*EXERCISE:*
Please set down the data word for word; images do not go in the copy.

Saved data entries
╔══

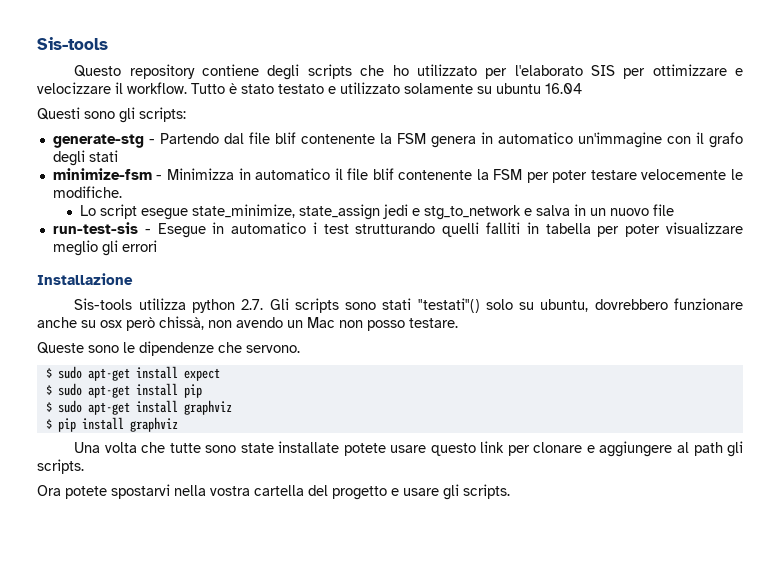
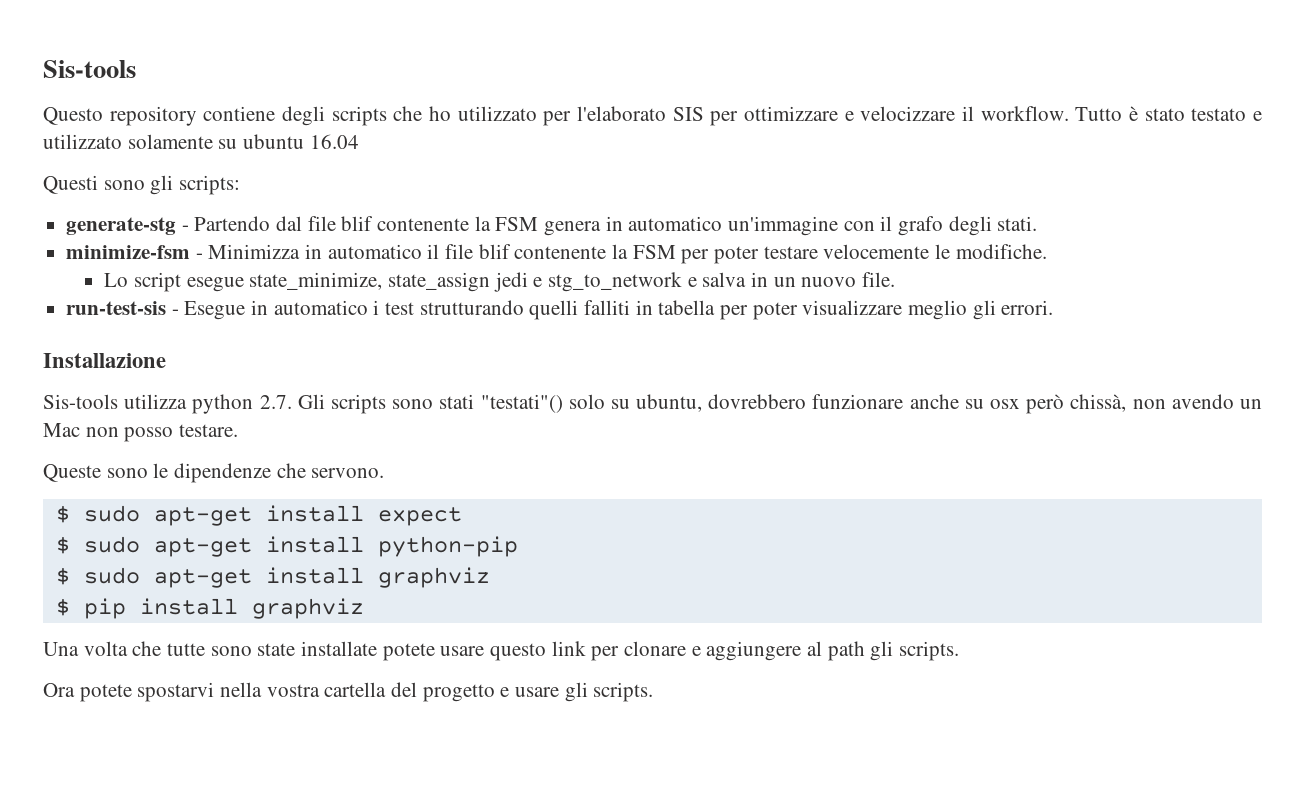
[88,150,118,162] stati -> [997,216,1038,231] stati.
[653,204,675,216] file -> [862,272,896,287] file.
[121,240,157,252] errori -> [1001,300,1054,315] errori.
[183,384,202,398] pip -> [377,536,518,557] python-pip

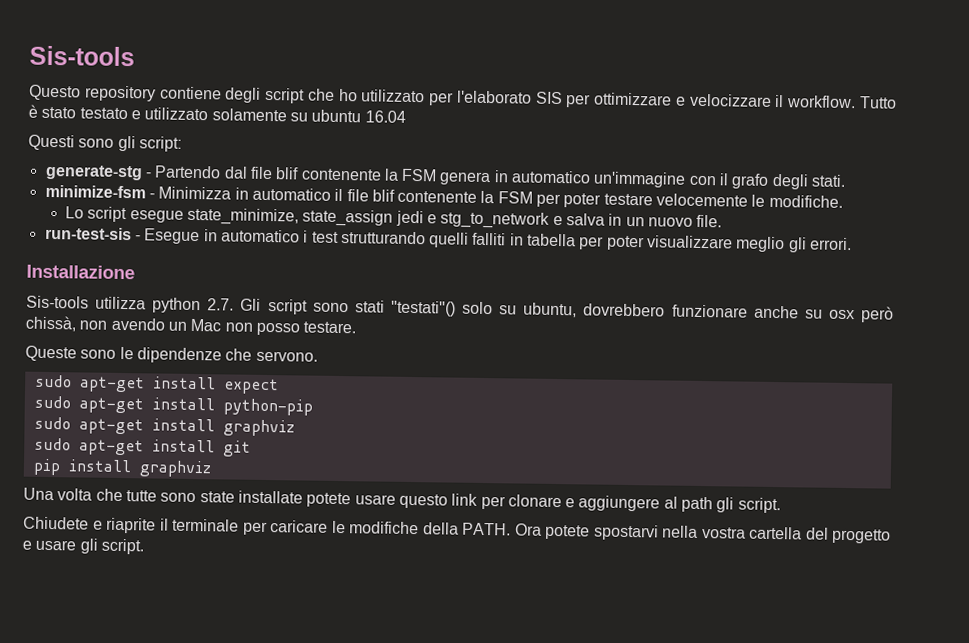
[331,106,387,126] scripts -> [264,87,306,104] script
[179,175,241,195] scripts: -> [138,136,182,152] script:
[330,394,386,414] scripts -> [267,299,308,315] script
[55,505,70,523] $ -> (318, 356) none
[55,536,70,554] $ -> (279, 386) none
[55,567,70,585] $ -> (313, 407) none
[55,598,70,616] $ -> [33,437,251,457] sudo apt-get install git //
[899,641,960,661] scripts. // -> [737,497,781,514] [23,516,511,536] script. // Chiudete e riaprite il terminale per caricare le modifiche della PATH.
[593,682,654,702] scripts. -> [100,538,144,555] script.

╚══

*ANSWER SECTION:*
[88,150,118,162] stati -> [997,216,1038,231] stati.
[653,204,675,216] file -> [862,272,896,287] file.
[121,240,157,252] errori -> [1001,300,1054,315] errori.
[183,384,202,398] pip -> [377,536,518,557] python-pip

[331,106,387,126] scripts -> [264,87,306,104] script
[179,175,241,195] scripts: -> [138,136,182,152] script:
[330,394,386,414] scripts -> [267,299,308,315] script
[55,505,70,523] $ -> (318, 356) none
[55,536,70,554] $ -> (279, 386) none
[55,567,70,585] $ -> (313, 407) none
[55,598,70,616] $ -> [33,437,251,457] sudo apt-get install git //
[899,641,960,661] scripts. // -> [737,497,781,514] [23,516,511,536] script. // Chiudete e riaprite il terminale per caricare le modifiche della PATH.
[593,682,654,702] scripts. -> [100,538,144,555] script.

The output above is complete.